Advent 3, Year C–Luke 3:7-18

If you are not careful, John the Baptist can swallow your Advent calendar. No lie. I’ve actually had it happen to me a time or two. You think you’re plugging along doing the right thing with these verses from the lectionary laid out every week, and the next thing you know you’ve essentially peached a four part sermon on the prophecy, birth, ministry, and death of John the Baptist. It can happen to anyone.

The reason it can happen is because, quite honestly, there is so much juice there. The third Sunday’s Gospel reading is Luke’s synopsis of The Baptist’s preaching ministry, and quite honestly, it has some of my favorite lines in it.

You brood of vipers! Luke 3:7

The Baptist did not follow seeker sensitive paradigms. I feel like this was his opening. Whereas most preachers today would tell a lighthearted story or a joke to warm the crowd up, JB just lays into them by inferring they were a bunch of snakes. I wonder what insults he’d come up with to open a sermon today? Maybe, “You entertainment entrepreneurs” or perhaps “self-help supplicants” or something biting. I’ve often wondered if he isn’t, by saying ‘vipers’ intimating a connection with the serpent in the garden.

We have Abraham as our Father. Luke 3:8

This is the claim of the religious leaders–we are the children of Abraham so we are automatically spiritually significant. It is a type of elitism that boils my skin. Pedigree is meaningless in the Kingdom of God, and those who would hide behind it or revel in are grossly mistaken. I like how he called them out on it. There is no place for snobbery or nepotism in the church.

The axe is laid to the root of the trees. Luke 3:9

The people are the trees and the axe is the activity of the Lord. Having grown up on a farm, this image is powerful to me. The tree is not being chopped off where there will be stump. It is being cut at he roots and pushed over. Nothing of it will be left exceptionalities the hole that is left in the ground.

Share with him who has none  Luke 3:11

There is nothing in his sermon to this point that is complicated or necessarily doctrinal. He gives the warning and then launches with ethics. Share. Whatever you have, share it.

Be content with your wages Luke 3:14

This is what he said to the soldiers who were out there. Soldiers in the ancient world padded their income with extortion, bribes, and violence. I am certain in some parts of the world this is still the situation. JB says don’t do that. I find it fascinating that he doesn’t, and neither does Jesus, say “stop being soldiers.” Soldiery is honorable, good, and important. But not all soldiers are good. For the record, these are probably the priests soldiers and not Roman soldiers.
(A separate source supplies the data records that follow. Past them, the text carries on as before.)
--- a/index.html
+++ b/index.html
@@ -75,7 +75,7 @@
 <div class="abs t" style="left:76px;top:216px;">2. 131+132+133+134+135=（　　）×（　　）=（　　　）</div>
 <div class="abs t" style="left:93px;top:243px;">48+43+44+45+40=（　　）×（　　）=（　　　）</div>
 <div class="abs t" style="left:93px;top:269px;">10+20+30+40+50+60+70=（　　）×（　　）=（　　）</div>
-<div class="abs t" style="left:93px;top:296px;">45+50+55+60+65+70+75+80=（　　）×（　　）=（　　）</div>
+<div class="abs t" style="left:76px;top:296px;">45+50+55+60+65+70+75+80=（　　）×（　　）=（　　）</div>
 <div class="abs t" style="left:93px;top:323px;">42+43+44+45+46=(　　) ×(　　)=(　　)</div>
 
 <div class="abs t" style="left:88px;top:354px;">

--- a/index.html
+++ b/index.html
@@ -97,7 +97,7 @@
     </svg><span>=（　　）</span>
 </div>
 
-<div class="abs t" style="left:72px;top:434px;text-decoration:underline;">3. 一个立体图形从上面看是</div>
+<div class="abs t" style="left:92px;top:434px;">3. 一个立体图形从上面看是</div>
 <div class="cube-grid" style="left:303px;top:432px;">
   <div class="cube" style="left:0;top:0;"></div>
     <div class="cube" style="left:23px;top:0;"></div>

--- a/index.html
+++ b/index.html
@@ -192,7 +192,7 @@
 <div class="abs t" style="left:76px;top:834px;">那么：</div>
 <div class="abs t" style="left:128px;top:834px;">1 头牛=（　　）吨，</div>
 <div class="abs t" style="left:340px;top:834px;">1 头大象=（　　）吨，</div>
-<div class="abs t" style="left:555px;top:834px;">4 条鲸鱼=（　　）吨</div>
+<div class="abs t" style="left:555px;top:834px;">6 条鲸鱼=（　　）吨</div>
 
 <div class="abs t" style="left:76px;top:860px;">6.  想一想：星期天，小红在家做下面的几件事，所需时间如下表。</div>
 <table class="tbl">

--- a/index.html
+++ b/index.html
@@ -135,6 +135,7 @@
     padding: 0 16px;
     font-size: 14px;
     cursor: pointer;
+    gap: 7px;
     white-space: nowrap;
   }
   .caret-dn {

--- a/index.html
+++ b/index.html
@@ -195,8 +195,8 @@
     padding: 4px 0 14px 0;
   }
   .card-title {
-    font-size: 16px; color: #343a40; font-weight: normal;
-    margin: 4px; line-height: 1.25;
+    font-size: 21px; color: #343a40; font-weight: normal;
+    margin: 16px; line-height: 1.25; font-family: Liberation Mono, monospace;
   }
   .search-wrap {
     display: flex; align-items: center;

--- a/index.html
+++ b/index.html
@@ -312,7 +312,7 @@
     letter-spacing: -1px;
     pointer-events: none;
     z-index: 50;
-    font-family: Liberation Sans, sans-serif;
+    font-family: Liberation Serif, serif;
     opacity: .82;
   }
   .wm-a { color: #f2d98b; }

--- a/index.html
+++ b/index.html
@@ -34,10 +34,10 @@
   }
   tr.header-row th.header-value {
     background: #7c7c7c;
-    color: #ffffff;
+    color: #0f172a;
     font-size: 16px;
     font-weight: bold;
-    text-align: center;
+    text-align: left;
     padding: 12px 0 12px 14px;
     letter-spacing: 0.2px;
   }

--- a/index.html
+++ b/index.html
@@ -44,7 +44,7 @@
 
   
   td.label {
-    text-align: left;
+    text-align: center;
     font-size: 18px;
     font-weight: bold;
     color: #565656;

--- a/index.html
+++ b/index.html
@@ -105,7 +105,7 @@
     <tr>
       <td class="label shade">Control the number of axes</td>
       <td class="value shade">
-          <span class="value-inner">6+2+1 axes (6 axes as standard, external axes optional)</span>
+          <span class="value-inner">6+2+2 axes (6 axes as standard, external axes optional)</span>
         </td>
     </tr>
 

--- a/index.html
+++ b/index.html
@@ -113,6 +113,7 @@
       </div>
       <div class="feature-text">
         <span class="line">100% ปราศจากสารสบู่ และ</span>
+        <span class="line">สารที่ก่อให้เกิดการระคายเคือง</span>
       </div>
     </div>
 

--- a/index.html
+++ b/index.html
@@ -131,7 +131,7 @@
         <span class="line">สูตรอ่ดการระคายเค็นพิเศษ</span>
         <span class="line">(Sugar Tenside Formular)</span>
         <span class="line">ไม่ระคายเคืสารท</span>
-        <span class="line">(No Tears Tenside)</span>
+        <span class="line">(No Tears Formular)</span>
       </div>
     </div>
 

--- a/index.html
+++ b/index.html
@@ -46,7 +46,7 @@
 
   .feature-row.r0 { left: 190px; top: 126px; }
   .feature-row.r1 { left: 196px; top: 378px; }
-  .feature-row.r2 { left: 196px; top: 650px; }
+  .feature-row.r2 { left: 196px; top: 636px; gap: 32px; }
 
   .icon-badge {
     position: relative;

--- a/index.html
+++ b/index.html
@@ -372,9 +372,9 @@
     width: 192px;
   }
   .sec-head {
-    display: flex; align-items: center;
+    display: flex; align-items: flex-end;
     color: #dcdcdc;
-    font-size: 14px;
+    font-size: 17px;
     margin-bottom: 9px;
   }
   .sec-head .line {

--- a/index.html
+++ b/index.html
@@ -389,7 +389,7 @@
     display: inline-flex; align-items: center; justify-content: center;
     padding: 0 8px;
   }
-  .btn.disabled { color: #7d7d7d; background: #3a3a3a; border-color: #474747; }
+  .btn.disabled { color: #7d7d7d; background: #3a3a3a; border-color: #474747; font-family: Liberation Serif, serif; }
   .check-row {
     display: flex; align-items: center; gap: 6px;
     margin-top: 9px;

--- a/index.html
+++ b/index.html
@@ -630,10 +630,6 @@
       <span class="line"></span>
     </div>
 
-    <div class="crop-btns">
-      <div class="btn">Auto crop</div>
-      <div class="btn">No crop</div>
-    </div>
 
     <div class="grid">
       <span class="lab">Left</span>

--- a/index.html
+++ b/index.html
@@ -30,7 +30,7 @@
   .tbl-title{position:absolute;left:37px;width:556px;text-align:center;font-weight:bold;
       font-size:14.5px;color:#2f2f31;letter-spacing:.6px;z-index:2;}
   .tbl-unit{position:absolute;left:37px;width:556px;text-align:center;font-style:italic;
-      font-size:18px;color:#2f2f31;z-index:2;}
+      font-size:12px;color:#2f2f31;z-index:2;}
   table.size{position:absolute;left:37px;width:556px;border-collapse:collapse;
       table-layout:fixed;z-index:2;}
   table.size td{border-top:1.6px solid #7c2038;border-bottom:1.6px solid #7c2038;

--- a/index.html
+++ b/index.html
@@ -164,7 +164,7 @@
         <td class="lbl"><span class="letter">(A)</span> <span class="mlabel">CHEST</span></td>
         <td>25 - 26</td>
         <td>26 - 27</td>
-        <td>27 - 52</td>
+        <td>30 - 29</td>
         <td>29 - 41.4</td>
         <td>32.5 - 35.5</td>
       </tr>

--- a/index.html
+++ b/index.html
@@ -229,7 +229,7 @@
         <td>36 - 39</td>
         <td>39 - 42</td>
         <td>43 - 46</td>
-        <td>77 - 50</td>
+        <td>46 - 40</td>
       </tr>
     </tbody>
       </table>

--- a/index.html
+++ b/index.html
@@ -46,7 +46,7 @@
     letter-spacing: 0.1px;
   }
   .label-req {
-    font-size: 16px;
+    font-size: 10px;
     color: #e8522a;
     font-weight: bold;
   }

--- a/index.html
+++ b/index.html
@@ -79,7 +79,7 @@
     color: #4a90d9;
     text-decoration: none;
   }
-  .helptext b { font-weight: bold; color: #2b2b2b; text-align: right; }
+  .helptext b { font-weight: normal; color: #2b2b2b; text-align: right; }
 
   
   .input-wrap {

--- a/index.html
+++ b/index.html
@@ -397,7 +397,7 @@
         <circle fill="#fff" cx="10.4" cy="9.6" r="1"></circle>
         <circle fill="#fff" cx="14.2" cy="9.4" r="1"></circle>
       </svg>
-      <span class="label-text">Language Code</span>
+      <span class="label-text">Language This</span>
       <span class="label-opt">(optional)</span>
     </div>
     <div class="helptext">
With many other exhortations he preached good news to the people. Luke 3:18

Verse 18 is not JB’s words. These are Luke’s words’ and Luke refers to the harsh, combative, confrontation words of The Baptist as “good news” or “gospel”. ┬áThat is not how most of us would define a gospel message. We would define it as the love of God proclaimed, a discussion about the need for salvation, and an invitation to make Christ your Lord. But that is not JB’s message. His gospel is humility, share, fairness, and contentment with honesty. That is fiery stuff in any age.

In addition to these jabs, there is the constant backdrop of fire in JB’s words. He tells them fruitless trees will be thrown into the fire, the Messiah will baptize with fire, and the chaff is burned with unquenchable fire. The emphasis upon fire is the prophetic mantle he wore. Prophets don’t hold hands and comfort, they rebuke and challenge with fiery words and fiery images. They remind people of the certainty of judgment as well as the certainty of purification. Neither one is pain free, and both will leave burn marks.